I don't know how but I'm writing!

Rant: New Year's Resolutions

I've been told before you shouldn't make New Year's Resolutions but I've never been very good at taking advice, which is why we are here in the first place. Here's a vague, hastily written list of things I would like to do in 2023.

Write More

I used to have a personal blog powered by Hugo. It was all very nice and elegant and was powered by CLI tools and git. The problem was, it seemed like every time I posted on it (about 1-3 months) something would break! Whether it was the CSS, or some script I wrote, or the LetsEncrypt certbot not renewing my certificates, or my domain expiring, or Hugo needing to be updated... This sounds really dramatic, but there was too much friction, and I quickly learned that if there was literally any friction involved, I would find an excuse not to write.

Because on-top of the friction there was a host of fears - what if my writing just isn't good? What if it's not useful or interesting? What if someone comes after me because they don't like what I wrote? What if I look back on the blog and become embarrassed by my previous opinions?
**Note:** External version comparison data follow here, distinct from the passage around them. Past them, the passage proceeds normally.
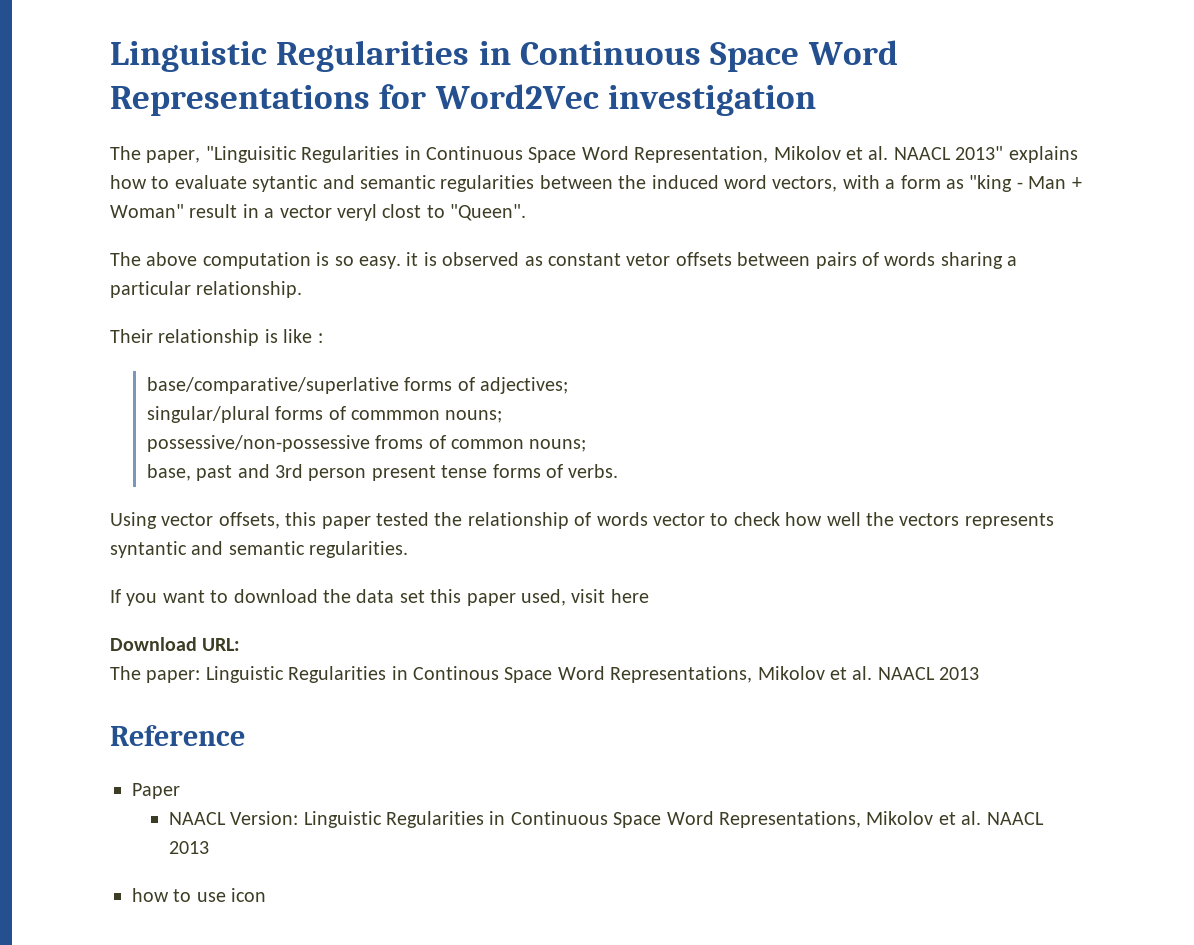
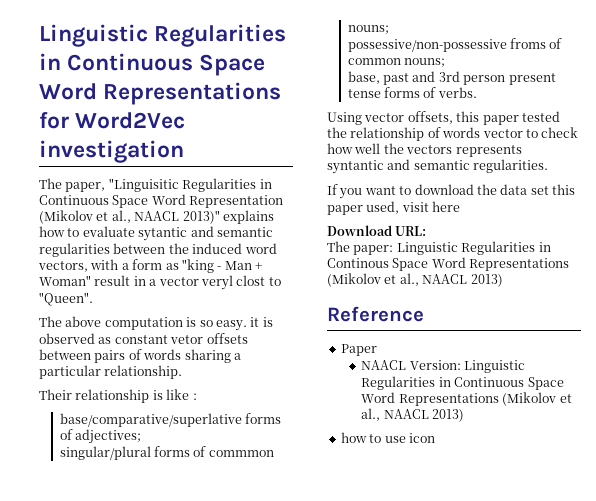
- The paper, "Linguisitic Regularities in Continuous Space Word Representation, Mikolov et al. NAACL 2013" explains how to evaluate sytantic and semantic regularities between the induced word vectors, with a form as "king - Man + Woman" result in a vector veryl clost to "Queen".
+ The paper, "Linguisitic Regularities in Continuous Space Word Representation (Mikolov et al., NAACL 2013)" explains how to evaluate sytantic and semantic regularities between the induced word vectors, with a form as "king - Man + Woman" result in a vector veryl clost to "Queen".
- The paper: Linguistic Regularities in Continous Space Word Representations, Mikolov et al. NAACL 2013
+ The paper: Linguistic Regularities in Continous Space Word Representations (Mikolov et al., NAACL 2013)
- NAACL Version: Linguistic Regularities in Continuous Space Word Representations, Mikolov et al. NAACL 2013
+ NAACL Version: Linguistic Regularities in Continuous Space Word Representations (Mikolov et al., NAACL 2013)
Then I sat down and decided to be honest with myself - look, I'm never going to be perfect, but I don't have to be. I just need to sit down and make a commitment to myself to try. So I nabbed this account with Bear and I'm going to make it stick this time. No editing five times over, no withholding ideas because I'm afraid of how they will be perceived, no fiddling with themes or scripts.

Code More

In addition to being a writer, another thing I tell myself often is that I'm a good programmer. I have ideas, and they're good! I just never actually try to implement them. Or help out any of the many incredible open-source projects I use every day. Or, you know, write code. The kicker for me was realizing that I spend significantly more time watching people online write code than I do actually writing code. It forced me to realize there was a huge gap between my perception of myself and my actual self.

No longer! For Christmas, partially just because I wanted one and partially to encourage myself, I bought a new Mac to replace my ~7 year old Dell laptop. I'm reserving this machine entirely for creative work. Something where I can turn off the video games and notifications, sit down in a coffee shop or a library, and actually make something of my time in digital space.

Even if it amounts to nothing, it certainly beats YouTube and Twitch.

Engage More

I have always been a private, reserved person, someone who does not make friends or conversation easily. I am blessed to have the friends that I currently do, because they were delivered into my life by a series of beautiful accidents. I did not work for nor earn them. Firstly, I need to make a commitment to being better friends to them, lest they disappear as quickly as they came.

Secondly, I realize that I want to do so many things and I can't always rely on my current friends to want to understand and participate. If I need someone to help me build a Discord bot, for example, and my current friends don't want to do that, then that's perfectly fine! I will simply have to reach out and find a community that does.

Let Go More

There was a weasel sentence in that last paragraph - "I want to do so many things." In fact, the problem is that I want to do too many things. I've been working on accepting that I cannot sleep 8 hours a night, exceed expectations at work, grow my career, learn new things on the side, be well-read, cook all my own meals, go to the gym, learn new languages (natural and programming), play D&D several hours a week, travel, play competitive games, and treat my girlfriend to dates, all at the same time... At least, not the current way I am doing it. It's becoming increasingly more obvious that when I try and do everything, I usually just slow all progress to a crawl.

Realizing this was very difficult for me as I am a very active and opinionated person. I seek control in everything; I like things to be the way I want them too. I need to pick and choose where I dedicate my time, properly follow through on those allocations, and accept the things I can't change. That in itself is a skill to sharpen.

Conclusion

I don't have any grand insights into what I should do next or how to be better. I'm just a guy hammering on a keyboard at this point. Despite that I'm optimistic that I can be a more measured and principled person if I try. Not everything needs to be a shocking innovation, a grandiose contribution to the world.